▶ **TASK INSTRUCTIONS**
With the pictures left out, restate exactly the part below that opens with the line containing "gap: 17px ->" and closes with the line containing "html: <div> <div>Choose".

▶ **THE DATA**
***

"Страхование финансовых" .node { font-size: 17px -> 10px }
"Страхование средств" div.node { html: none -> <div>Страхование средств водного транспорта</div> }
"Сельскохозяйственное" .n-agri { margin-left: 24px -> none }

***

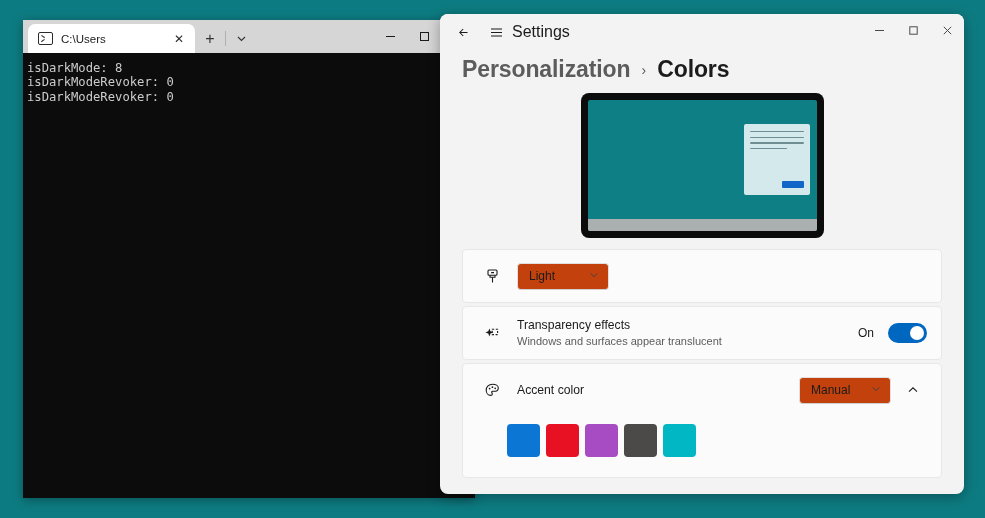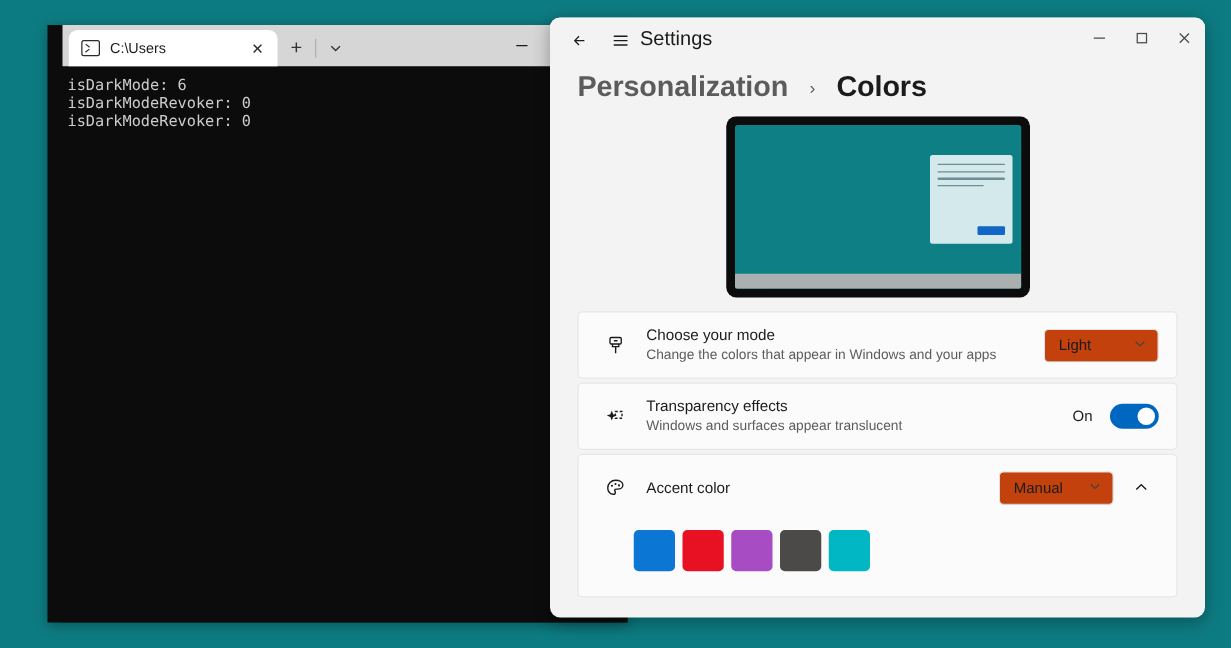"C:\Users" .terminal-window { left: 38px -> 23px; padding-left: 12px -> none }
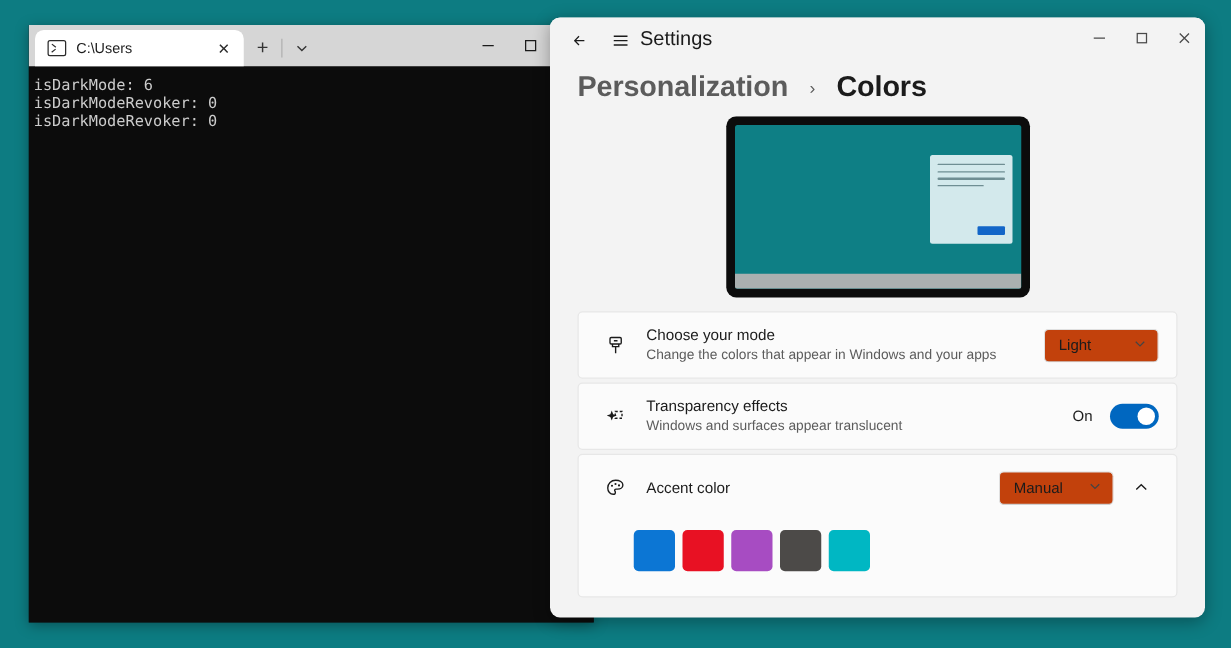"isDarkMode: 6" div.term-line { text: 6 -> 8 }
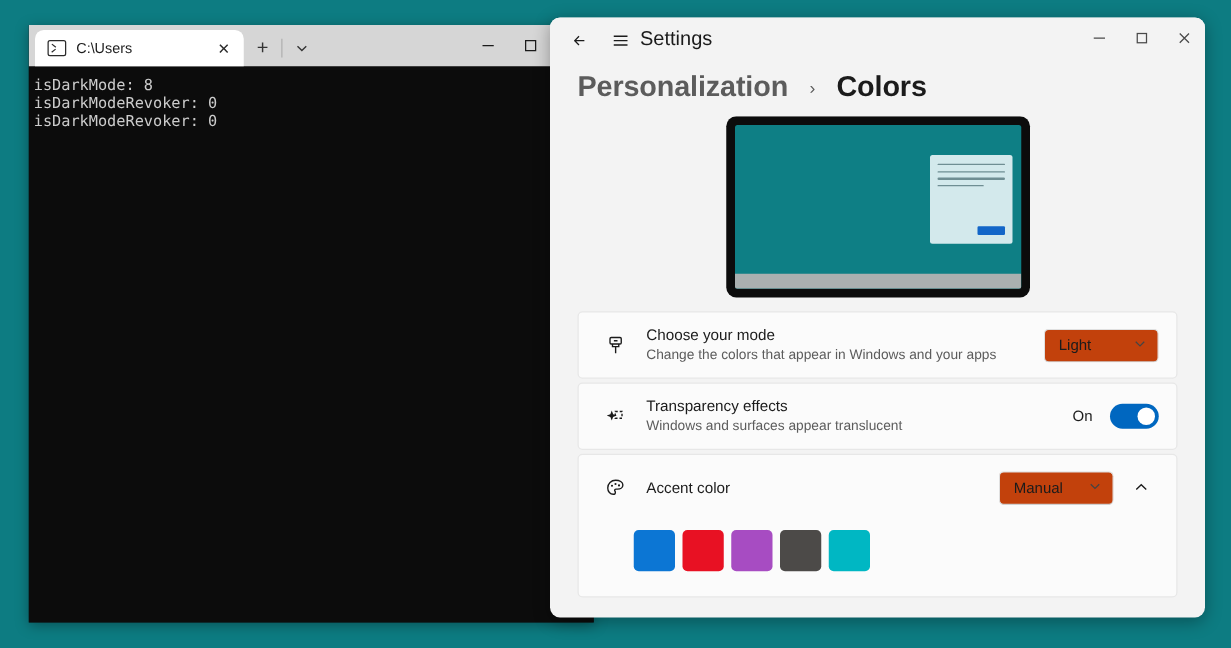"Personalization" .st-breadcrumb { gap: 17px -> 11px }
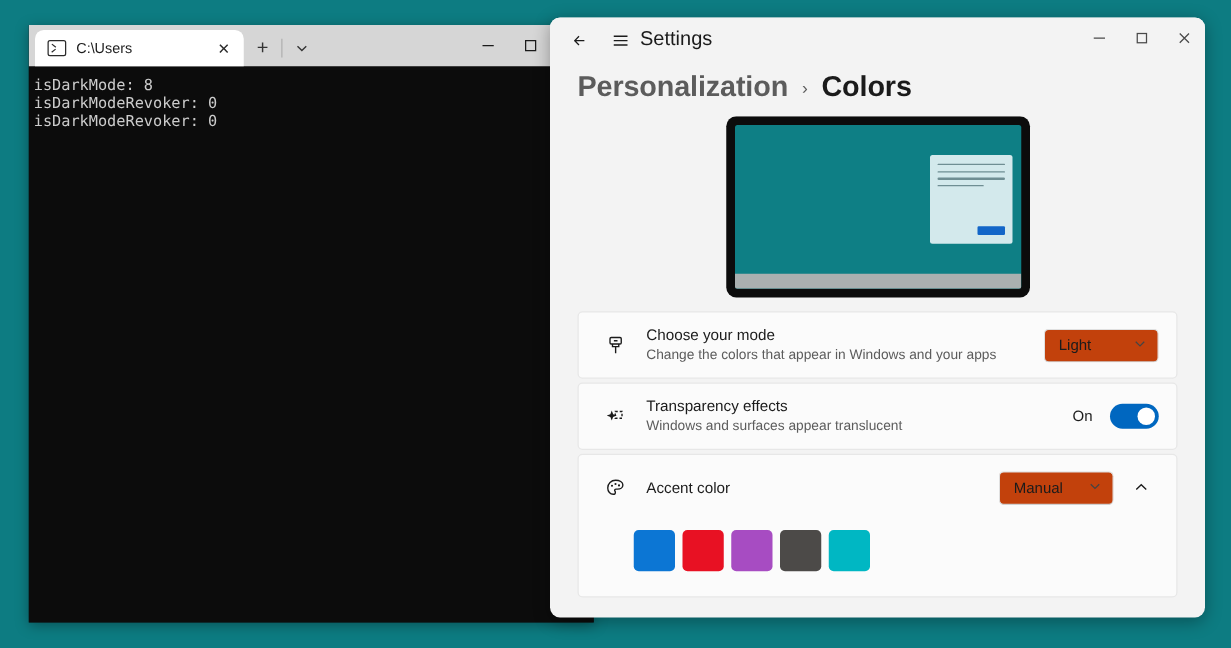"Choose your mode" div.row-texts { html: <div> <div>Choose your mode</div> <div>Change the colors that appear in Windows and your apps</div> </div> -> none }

***

▶ **ANSWER SPACE**
"Personalization" .st-breadcrumb { gap: 17px -> 11px }
"Choose your mode" div.row-texts { html: <div> <div>Choose your mode</div> <div>Change the colors that appear in Windows and your apps</div> </div> -> none }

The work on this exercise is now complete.